* _WHAT IS EXPECTED_:
From the entries below, please gather each line containing the string "normalized".

--- RAW DATA ---

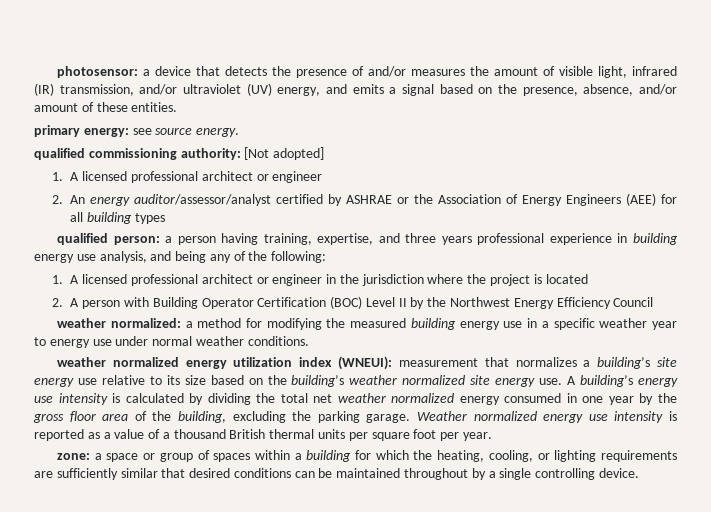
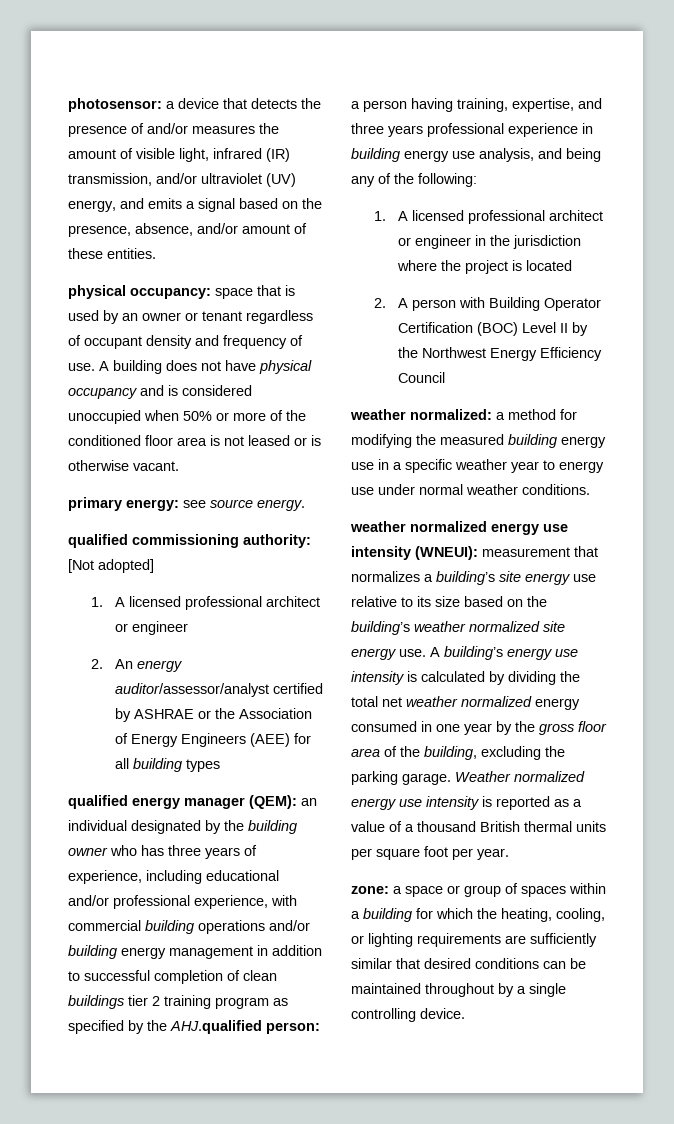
+ physical occupancy: space that is used by an owner or tenant regardless of occupant density and frequency of use. A building does not have physical occupancy and is considered unoccupied when 50% or more of the conditioned floor area is not leased or is otherwise vacant.
- qualified person: a person having training, expertise, and three years professional experience in building energy use analysis, and being any of the following:
+ qualified energy manager (QEM): an individual designated by the building owner who has three years of experience, including educational and/or professional experience, with commercial building operations and/or building energy management in addition to successful completion of clean buildings tier 2 training program as specified by the AHJ.qualified person: a person having training, expertise, and three years professional experience in building energy use analysis, and being any of the following:
- weather normalized energy utilization index (WNEUI): measurement that normalizes a building’s site energy use relative to its size based on the building’s weather normalized site energy use.
+ weather normalized energy use intensity (WNEUI): measurement that normalizes a building’s site energy use relative to its size based on the building’s weather normalized site energy use.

---

* _RESPONSE FOR THIS EXERCISE_:
- weather normalized energy utilization index (WNEUI): measurement that normalizes a building’s site energy use relative to its size based on the building’s weather normalized site energy use.
+ weather normalized energy use intensity (WNEUI): measurement that normalizes a building’s site energy use relative to its size based on the building’s weather normalized site energy use.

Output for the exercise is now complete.